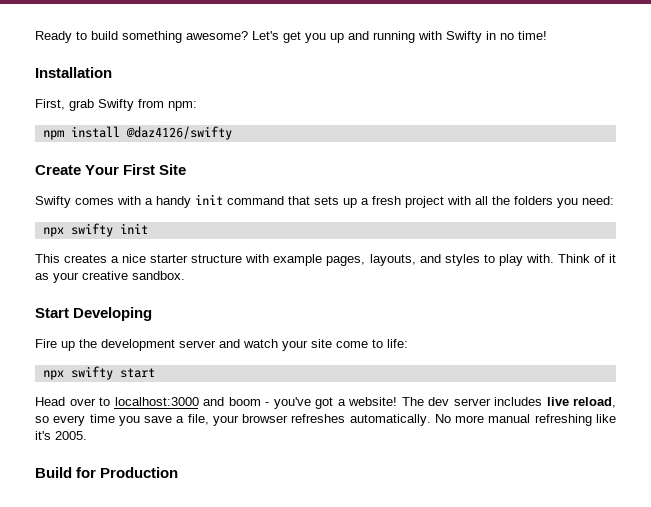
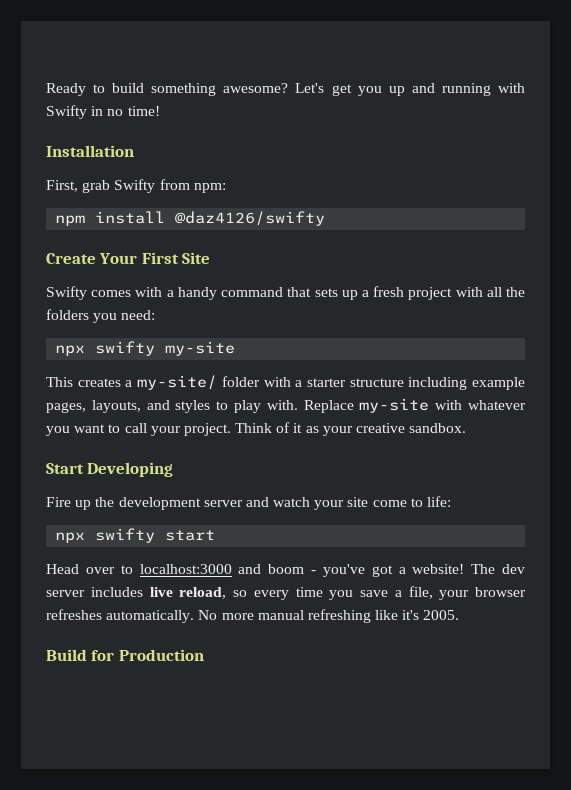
- Swifty comes with a handy init command that sets up a fresh project with all the folders you need:
+ Swifty comes with a handy command that sets up a fresh project with all the folders you need:
- npx swifty init
+ npx swifty my-site
- This creates a nice starter structure with example pages, layouts, and styles to play with.
+ This creates a my-site/ folder with a starter structure including example pages, layouts, and styles to play with.
+ Replace my-site with whatever you want to call your project.

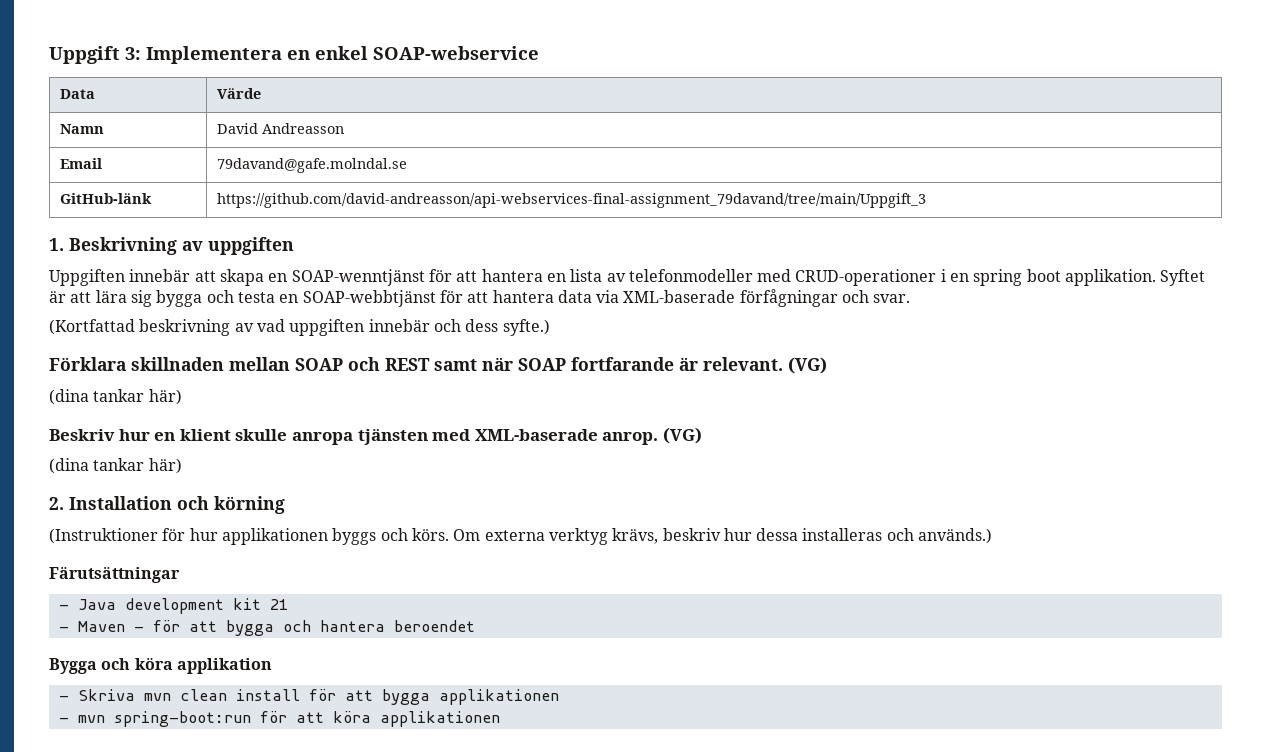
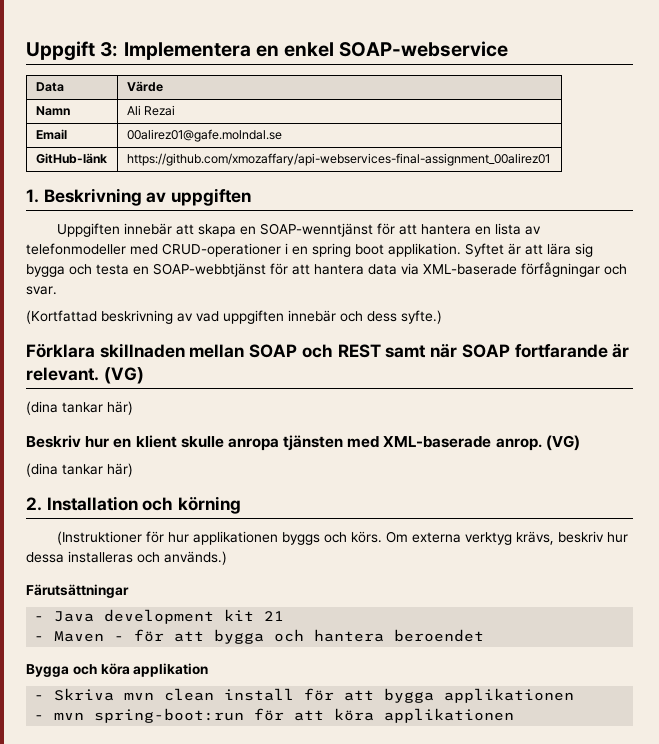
- Namn | David Andreasson
+ Namn | Ali Rezai
- Email | 79davand@gafe.molndal.se
+ Email | 00alirez01@gafe.molndal.se
- GitHub-länk | https://github.com/david-andreasson/api-webservices-final-assignment_79davand/tree/main/Uppgift_3
+ GitHub-länk | https://github.com/xmozaffary/api-webservices-final-assignment_00alirez01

• [PROBLEM REQUIREMENTS]: Would you please filter the lines above and copy every one that includes "need"?

• [SOLUTION]:
- Swifty comes with a handy init command that sets up a fresh project with all the folders you need:
+ Swifty comes with a handy command that sets up a fresh project with all the folders you need:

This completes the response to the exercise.